**RECORDS**:
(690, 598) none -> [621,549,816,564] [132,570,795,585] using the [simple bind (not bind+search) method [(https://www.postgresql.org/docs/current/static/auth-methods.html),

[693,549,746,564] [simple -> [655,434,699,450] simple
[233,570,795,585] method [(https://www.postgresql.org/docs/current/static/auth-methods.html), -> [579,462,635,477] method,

...

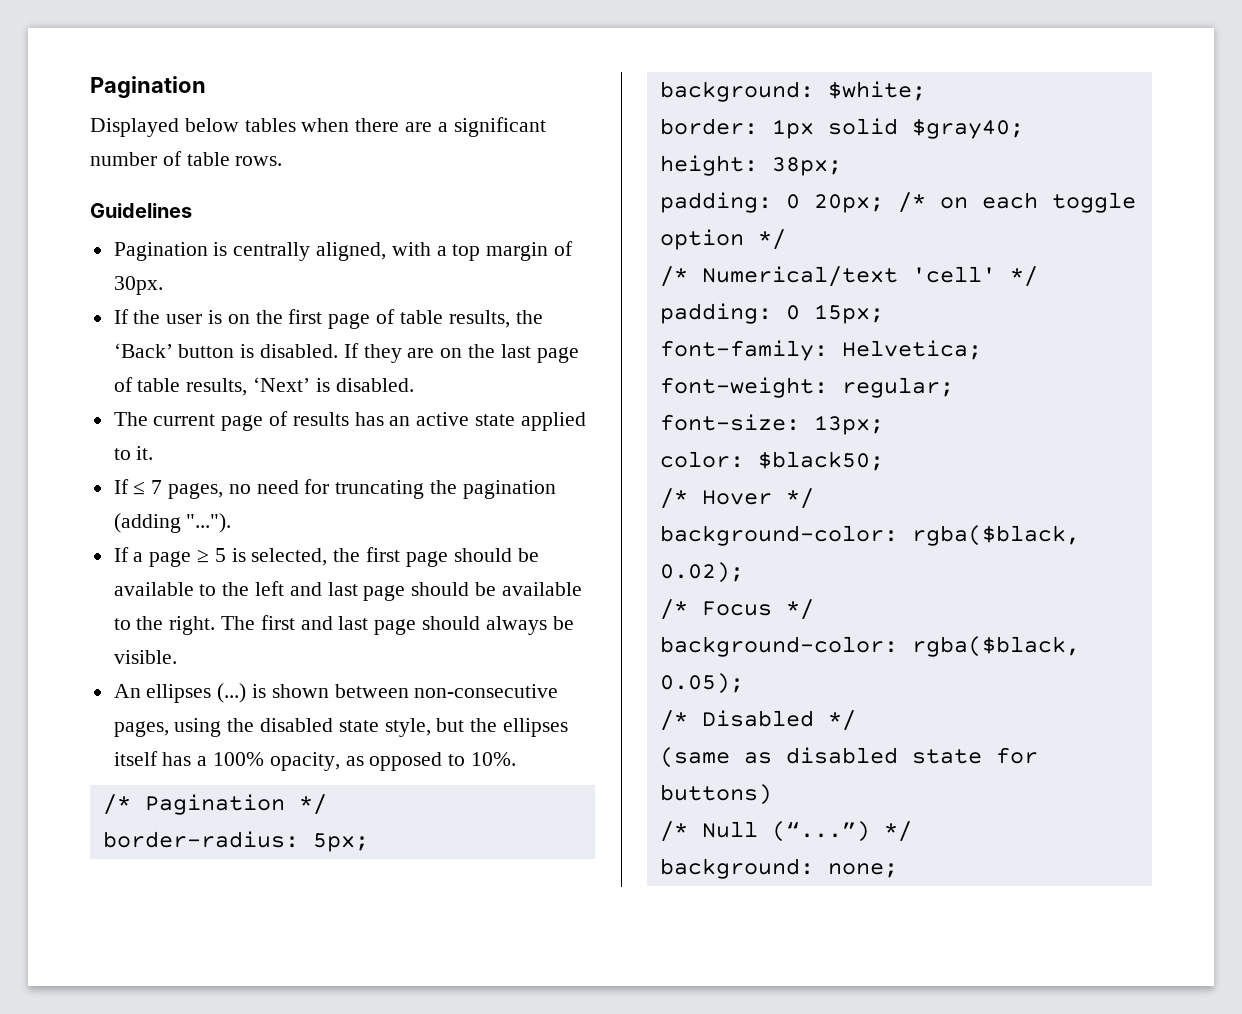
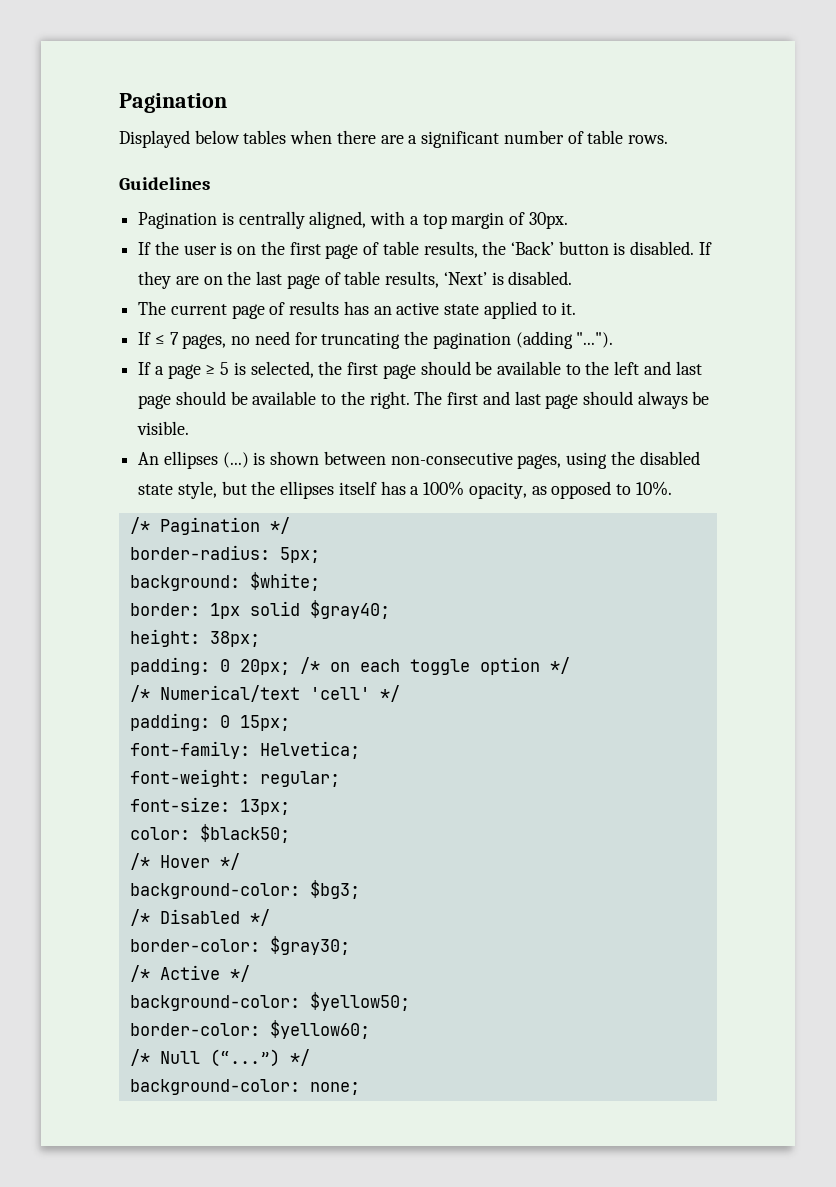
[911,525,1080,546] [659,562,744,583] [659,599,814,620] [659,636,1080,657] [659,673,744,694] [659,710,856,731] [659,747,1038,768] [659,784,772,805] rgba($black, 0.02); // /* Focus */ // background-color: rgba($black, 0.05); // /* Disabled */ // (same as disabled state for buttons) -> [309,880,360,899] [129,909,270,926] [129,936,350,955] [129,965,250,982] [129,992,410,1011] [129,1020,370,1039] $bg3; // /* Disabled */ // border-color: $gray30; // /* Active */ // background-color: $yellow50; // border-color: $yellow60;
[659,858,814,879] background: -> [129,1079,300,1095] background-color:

---

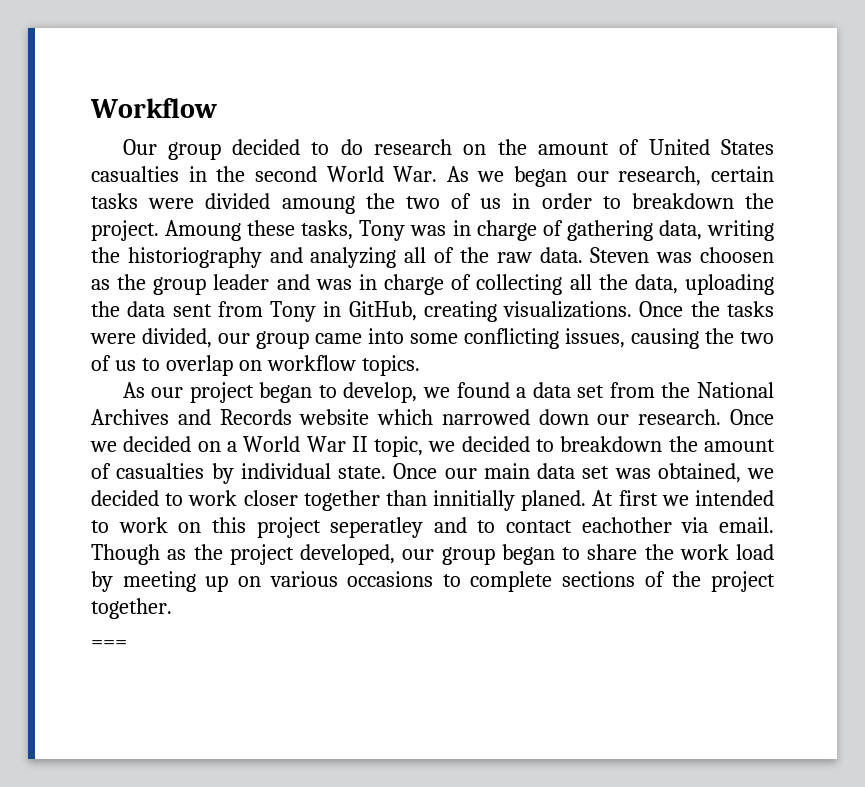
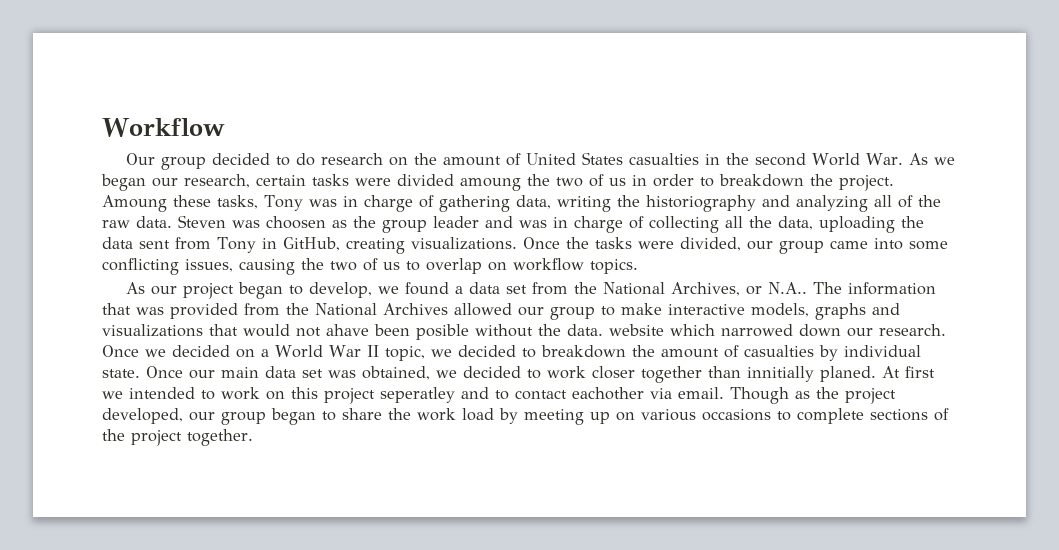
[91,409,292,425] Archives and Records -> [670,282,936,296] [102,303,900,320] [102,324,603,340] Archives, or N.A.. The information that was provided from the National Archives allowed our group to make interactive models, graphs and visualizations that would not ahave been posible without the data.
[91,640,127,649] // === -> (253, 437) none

**YOUR INSTRUCTIONS**: Everything above from the line containing "[91,409,292,425] Archives and" down to the line containing "[91,640,127,649] // === -> (253, 437) none" is to be transcribed exactly, with both of those lines included and nothing else added.

**EXERCISE RESPONSE**:
[91,409,292,425] Archives and Records -> [670,282,936,296] [102,303,900,320] [102,324,603,340] Archives, or N.A.. The information that was provided from the National Archives allowed our group to make interactive models, graphs and visualizations that would not ahave been posible without the data.
[91,640,127,649] // === -> (253, 437) none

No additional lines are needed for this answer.